CITTÀ DEL VATICANO. Ogni parrocchia, santuario, monastero, comunità religiosa d'Europa accolga una famiglia di profughi. E' l'"appello" del Papa "di fronte alla tragedia di decine di migliaia di profughi che fuggono dalla morte per guerra e per la fame e sono i cammino verso una speranza di vita".
Il Papa ha formulato l'appello dopo aver recitato l'Angelus, collegandolo al prossimo giubileo della misericordia e all'opera di Madre Teresa di Calcutta di cui ieri ricorreva l'anniversario della morte. Nessun accenno alla "contabilità" europea, con il dibattito delle istituzioni Ue su come ripartire 40.000-60.000 rifugiati approdati in Grecia e Italia. Nessun accenno alle migliaia di profughi rimpallati tra i paesi del centro Europa, fino a che Austria e Germania non hanno aperto le frontiere; nessun accenno agli esseri umani marchiati con un numero sul braccio nella Repubblica ceca; e con forse negli occhi l'immagine del bimbo siriano di due anni finito cadavere sul bagnasciuga di una spiaggia turca, annegato con la mamma e il fratellino di cinque anni.
L'appello del Papa, ha osservato padre Federico Lombardi conversando con i giornalisti, "è significativo ed è un evidente invito alla corresponsabilità. Papa Francesco - ha rimarcato Lombardi - non dice 'il parroco si occupi', ma chiede una responsabilità che non può non coinvolgere tutte le comunità". Toccherà alle singole realtà trovare i modi migliori per accogliere una famiglia, chi sceglierà di ospitarla nella casa parrocchiale, chi presso altre strutture, chi nelle famiglie, sempre però con il sostegno e il coinvolgimento della comunità.

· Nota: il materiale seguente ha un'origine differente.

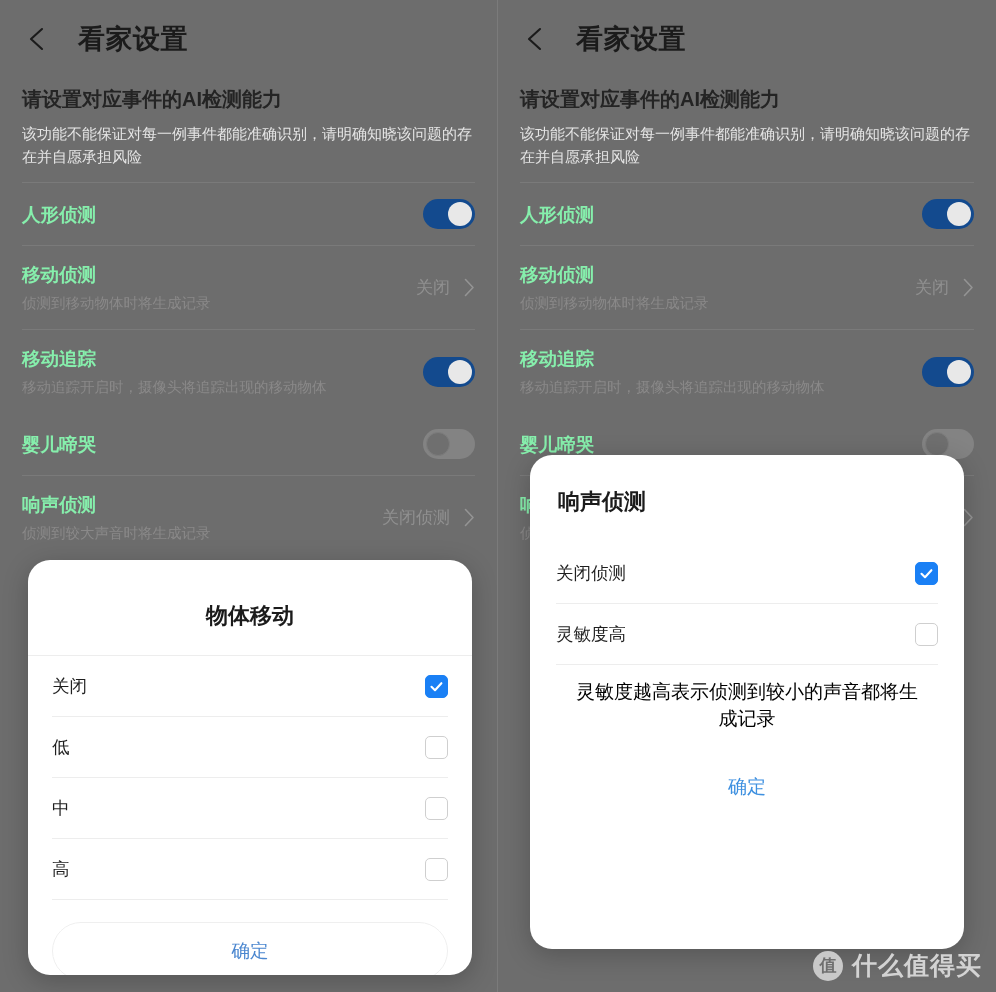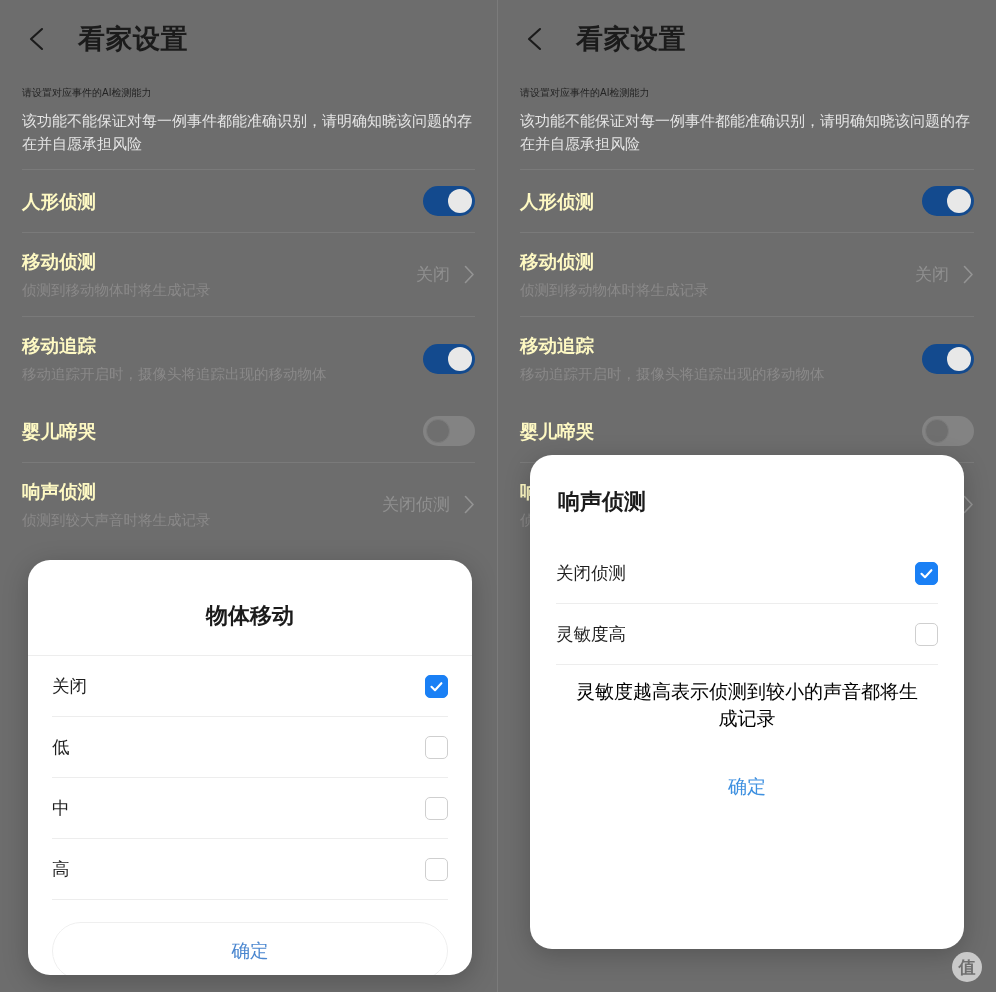"请设置对应事件的AI检测能力" .intro-title { font-size: 10px -> 20px; font-weight: 400 -> 700 }
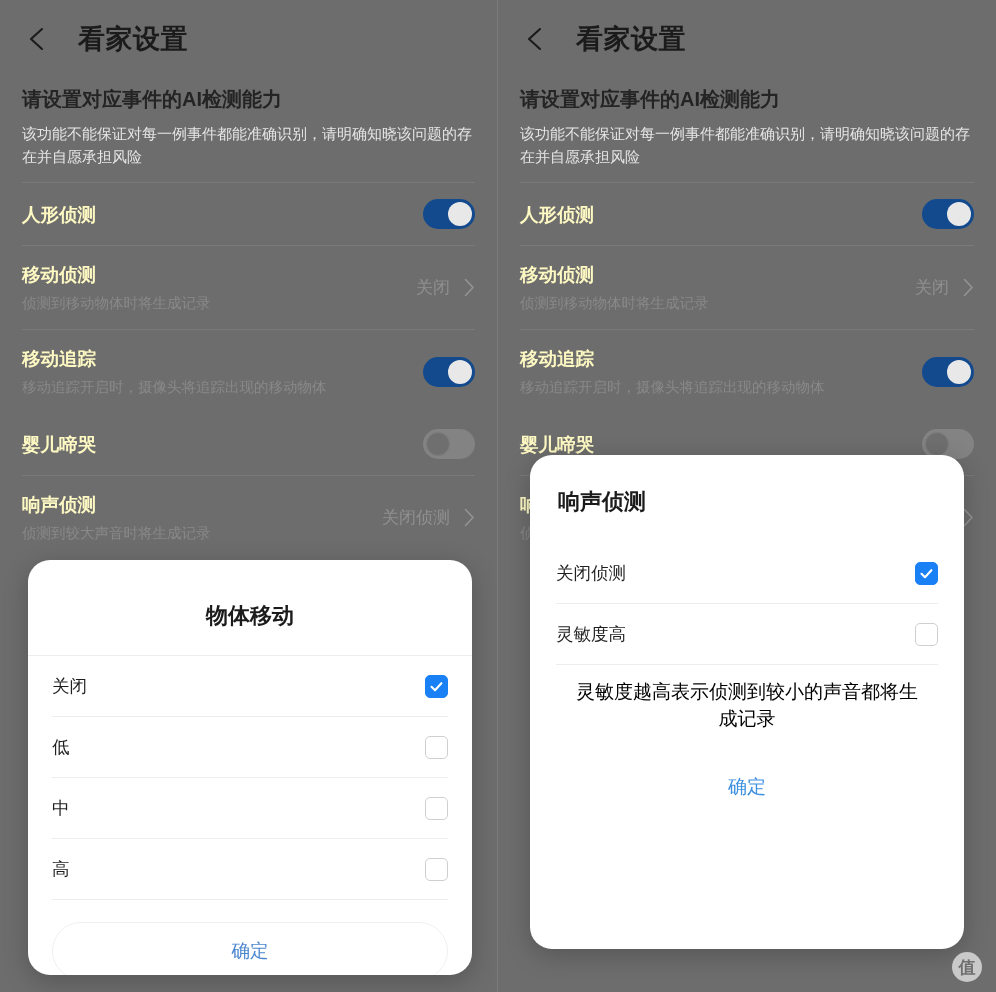"人形侦测" .row-title { color: #fef9c3 -> #86efac }
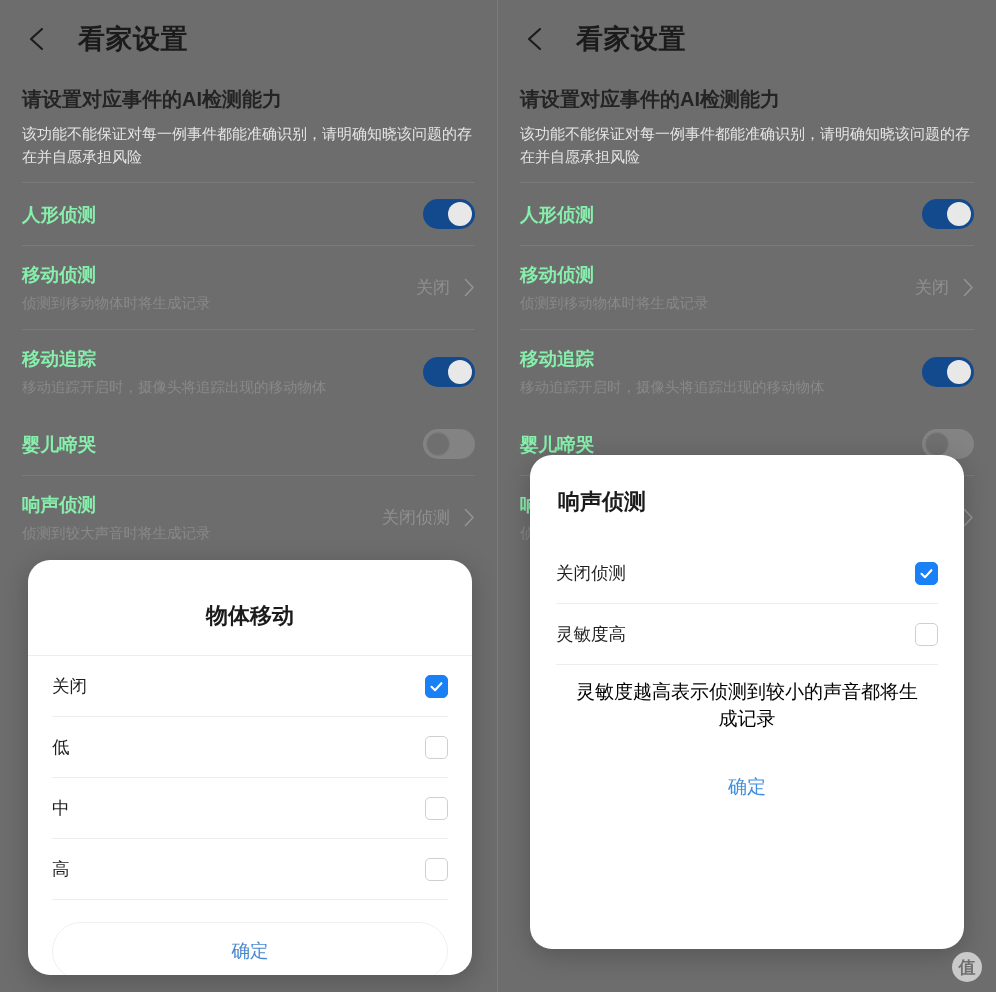"什么值得买" span.wm-text { html: none -> <span>什么值得买</span> }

Padre Lombardi ha poi ricordato l'appello ad aprire le porte ai rifugiati che papa Francesco fece nel 2013, poco dopo l'elezione, durante la sua visita al Centro Astalli di Roma, appello rivolto alle case religiose e ai conventi. L'appello di oggi, ha ancora commentato padre Lombardi indica che il Papa e la Chiesa sono "consapevoli che siamo in una situazione particolare, che in certi paesi assume il carattere dell'emergenza, una situazione che va riflettuta e di cui dovremmo prendere consapevolezza, e che non è solo un problema delle istituzioni pubbliche". Papa Francesco si è rivolto ai cattolici e ai vescovi, e ha comunicato che anche le due parrocchie del Vaticano, San Pietro e Sant'Anna, sono pronte ad accogliere una famiglia di profughi. Non sappiamo se fosse a conoscenza del caso dell'Islanda, Paese luterano con 320.000 abitanti, che secondo la ripartizione europea dovrebbe accogliere 50 migranti, e dove già 12.600 famiglie si sono offerte di ospitare un profugo, alcune anche pagandogli le spese di viaggio. Non sappiamo se il papa latinoamericano, uomo pratico e pragmaticamente operoso, abbia calcolato che solo in Italia ci sono circa 26.000 parrocchie, (più di trecento solo a Roma, sua diocesi), e si sia fatto due conti su quanti profughi troverebbero casa se solo tutte le parrocchie, e i conventi, e le comunità religiose e i monasteri e i santuari europei si facessero carico di una famiglia che fugge e cerca speranza lontano dal proprio paese. L'aritmetica dice all'Europa molto più di quanto la politica riesca a programmare e di quanto le istituzioni osino organizzare. Un amore concreto verso i profughi, non solo dirgli "coraggio, pazienza", è il modo che il Papa propone alla vecchia Europa per affrontare l'emergenza profughi. O meglio, è ciò che il Papa chiede ai cattolici per un continente capace di accoglienza, non dimentico della propria umanità. A Francesco si associa Benedetto XVI che "ha nel cuore la tragedia dei migranti e prega molto per loro", ha riferito mons. Georg Gaenswein.